А как он хавает, вы бы знали! Это ж кино и немцы! Людка ему суп в тарелку насыплет, и вот он очки на нос свой горбатый напялит и сидит, разглядывает его, точно рыбак у ставка. Ну, чо ты пялишься в тарелку, чмо ты болотное? Чо, свою судьбу в супе увидать хочешь, чи шо? А как заметит какую-нибудь цыбулинку – такую, что порядочный человек и в микроскоп-то не разглядит – то тут же ее ложкой сёрб на окоем! Такая вот дрянь мутнячая! Просто диву даешься, как это Людка ему эту тарелку вместе с супом на голову не наденет? И вот сидит он над этим супцом, тля криволапая, словно какой-то мыслитель Спиноза… Ложку ко рту поднесет, рожу перекосит… и жует, жует… жует, жует… Да это ж, скажу я вам, американскими долларами платить надо за то, чтобы глядеть на такое чудо-юдо! А то еще бокал свой с «Лидией» приподнимет, мизинец, словно гомик, в сторонку отогнет, и сидит, разглядывает его прищуренным оком… И смокчет-смокчет, смокчет-смокчет он это вино – подохнуть можно! Да что его там смоктать, чудо ты в перьях? Хлобыстнул его по-нашенски – и вся недолга, наливай второй! И уродится же такая тварь на земле русской! Цедит, цедит эту бодягу, словно говно сквозь марлечку! И рожа при этом такая мерзопакостная – словами не передать!

И вот такая гиль выперлась теперь на забор! Фу ты, мразь поганая! Хуже любого чёрта будет. Сидит, ноги свесила, и пялится на меня, сверху вниз, как Ленин на буржуазию.

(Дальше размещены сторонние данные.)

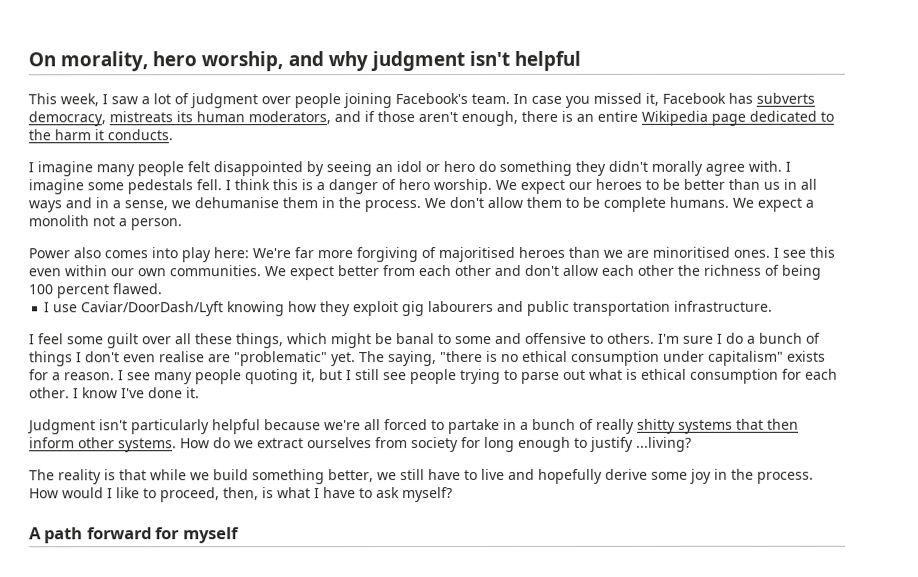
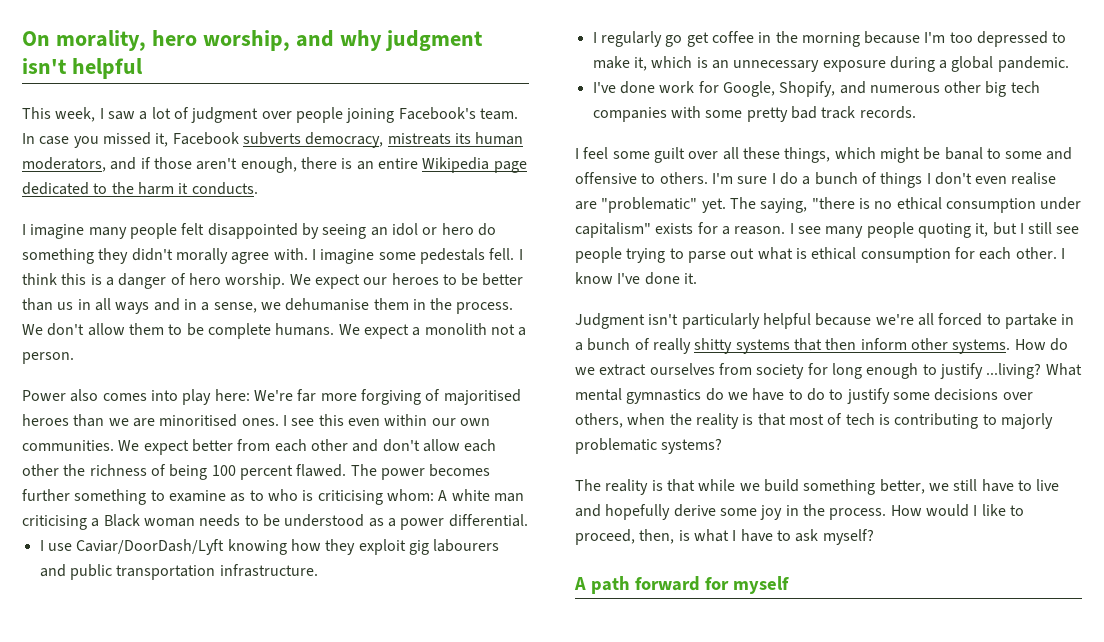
[728,92,753,104] has -> (239, 138) none
(163, 289) none -> [350,464,491,480] [22,489,524,505] [22,514,528,530] The power becomes further something to examine as to who is criticising whom: A white man criticising a Black woman needs to be understood as a power differential.
(774, 306) none -> [592,31,1067,47] [592,56,1069,72] [592,81,1040,97] [592,106,916,122] // I regularly go get coffee in the morning because I'm too depressed to make it, which is an unnecessary exposure during a global pandemic. // I've done work for Google, Shopify, and numerous other big tech companies with some pretty bad track records.
(692, 444) none -> [1045,363,1082,376] [575,388,1033,404] [575,413,1053,429] [575,438,723,454] What mental gymnastics do we have to do to justify some decisions over others, when the reality is that most of tech is contributing to majorly problematic systems?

И улыбочка, знаете ли, такая скверная на гаденьких губах играет.

Дулю ему показать, чи шо? Тоже мне, рыцарь круглого стола выискался!

А и Людка, коза дранная, тоже хороша! Совсем уже оборзела, мерзавка! Всякие приличия, шалава, потеряла! Уже в открытую с ним хороводится, никого не стесняясь – ни людей, ни соседей. И это – при живом-то муже!

Да вот я ужо, кажись, до нее доберусь! Я этой стерве рога-то пообламаю! Ты ж посмотри, сука, какой ты пример сыну подаешь! Он же уже в третий класс ходит, все просекает!

А этот казел? Тебе шо, своих медсестер мало, чи шо?

Ну, а коли ты такой крутой Казанова – базара нет. Но ты же приличия соблюдай! И имей уважение к мужу! И ты ж ему, коли на то пошло, выкати хотя бы пузырь вина за амортизацию кудлатого сейфа.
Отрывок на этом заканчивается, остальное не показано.